Le coteau du fond, entamé à la pioche, montrait le roc. Des arbustes déracinés pendaient parmi les déblais. On avait semé de feuillages le sol de la tranchée. M. Kahn indiqua encore de la main le tracé de la voie ferrée, que marquait une double file de jalons, alignant des bouts de papier blanc, au milieu des sentiers, des herbes, des buissons. C’était un coin paisible de nature à éventrer.

Pourtant, les autorités avaient fini par se caser sous la tente. Les curieux, derrière, se penchaient, pour voir entre les toiles. La Société philharmonique achevait l’ouverture de la Dame blanche.

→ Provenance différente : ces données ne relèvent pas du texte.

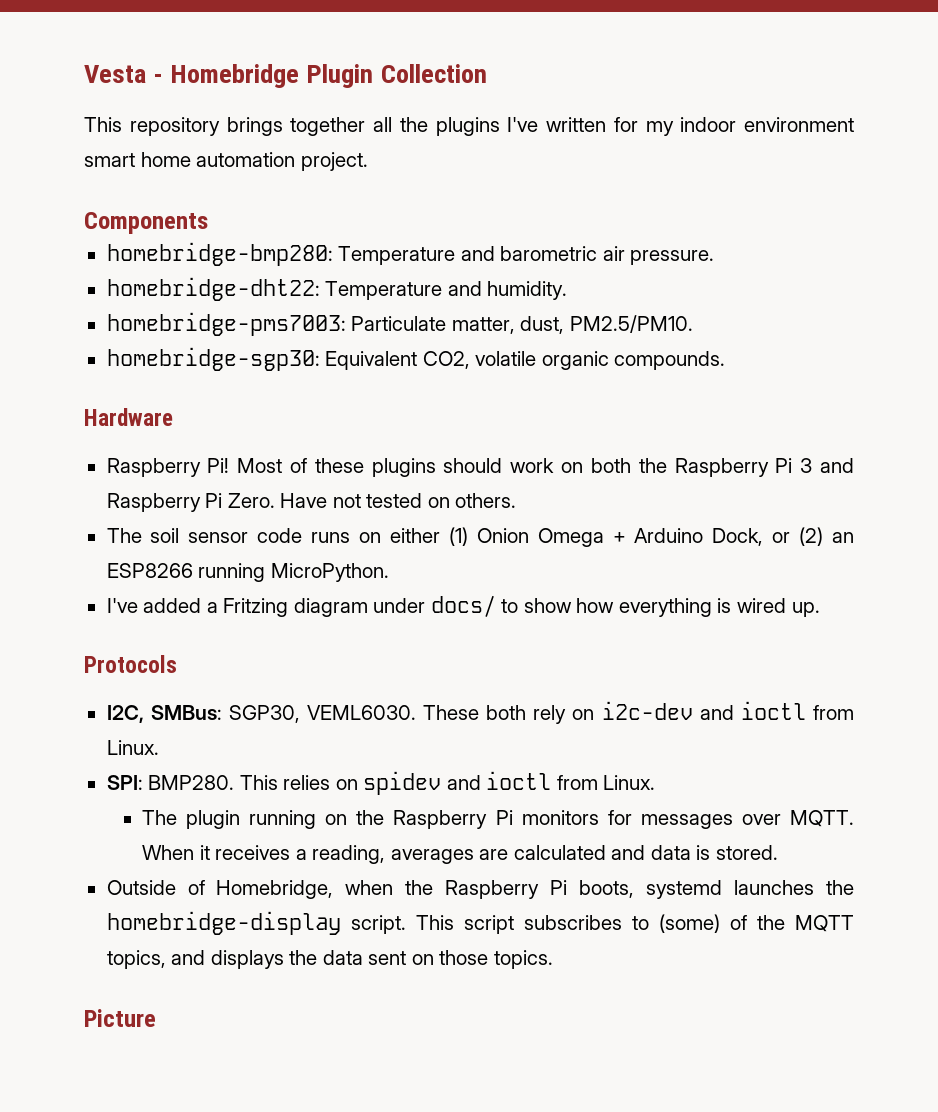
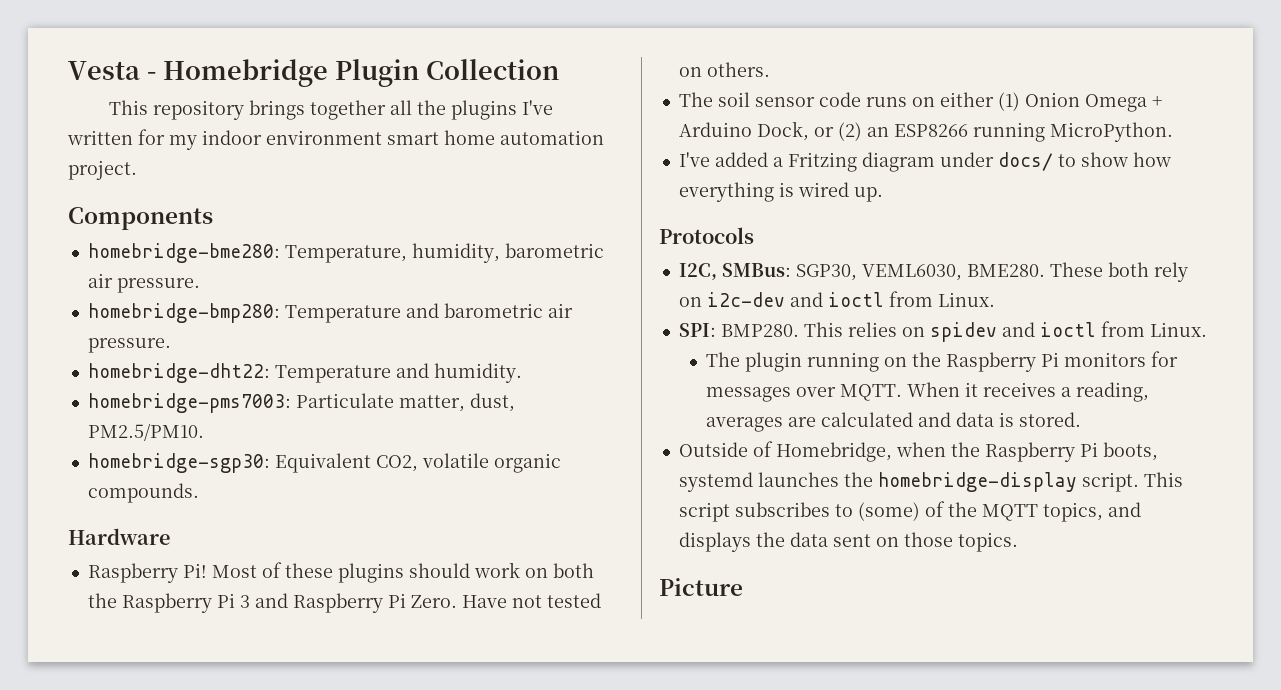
(208, 223) none -> [87,243,604,263] [87,273,200,293] // homebridge-bme280: Temperature, humidity, barometric air pressure.
[306,705,416,720] VEML6030. -> [861,264,1045,281] VEML6030, BME280.

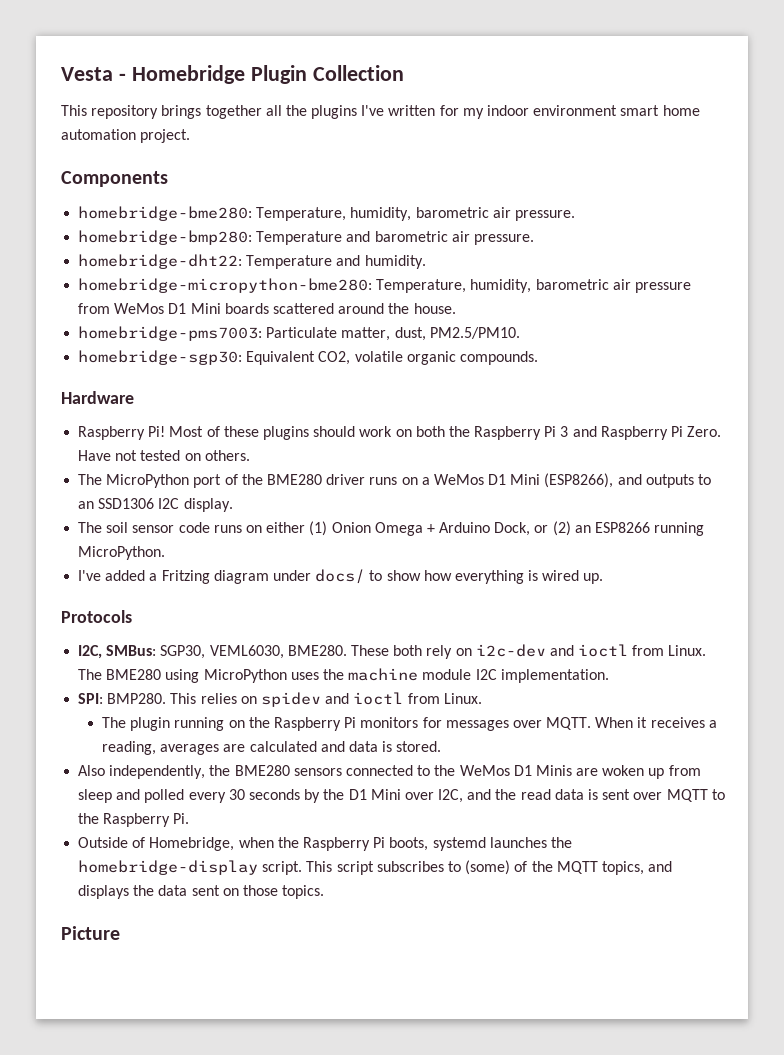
(522, 373) none -> [78,278,691,293] [78,303,456,314] // homebridge-micropython-bme280: Temperature, humidity, barometric air pressure from WeMos D1 Mini boards scattered around the house.
(770, 69) none -> [78,473,712,488] [78,498,233,512] // The MicroPython port of the BME280 driver runs on a WeMos D1 Mini (ESP8266), and outputs to an SSD1306 I2C display.
(995, 299) none -> [78,668,609,683] The BME280 using MicroPython uses the machine module I2C implementation.
(1082, 419) none -> [78,765,701,779] [78,789,725,803] [78,813,190,827] // Also independently, the BME280 sensors connected to the WeMos D1 Minis are woken up from sleep and polled every 30 seconds by the D1 Mini over I2C, and the read data is sent over MQTT to the Raspberry Pi.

— Monsieur le ministre, dit tout à coup une voix aiguë qui vibra dans le silence, je tiens à remercier le premier Votre Excellence d’avoir bien voulu accepter l’invitation que nous nous sommes permis de lui adresser. Le département des Deux-Sèvres gardera un éternel souvenir…

C’était Du Poizat qui venait de prendre la parole. Il se tenait à trois pas de Rougon, debout tous les deux ; et, à certaines chutes de phrases cadencées, ils inclinaient légèrement la tête l’un vers l’autre. Il parla ainsi un quart d’heure, rappelant au ministre la façon brillante dont il avait représenté le département à l’Assemblée législative ; la ville de Niort avait inscrit son nom dans ses annales comme celui d’un bienfaiteur, et brûlait de lui témoigner sa reconnaissance en toute occasion. Du Poizat s’était chargé de la partie politique et pratique. Par moments, sa voix se perdait dans le plein air. Alors, on ne voyait plus que ses gestes, un mouvement régulier de son bras droit ; et le millier de curieux étagés sur le coteau, s’intéressaient aux broderies de sa manche, dont l’or luisait dans un coup de soleil.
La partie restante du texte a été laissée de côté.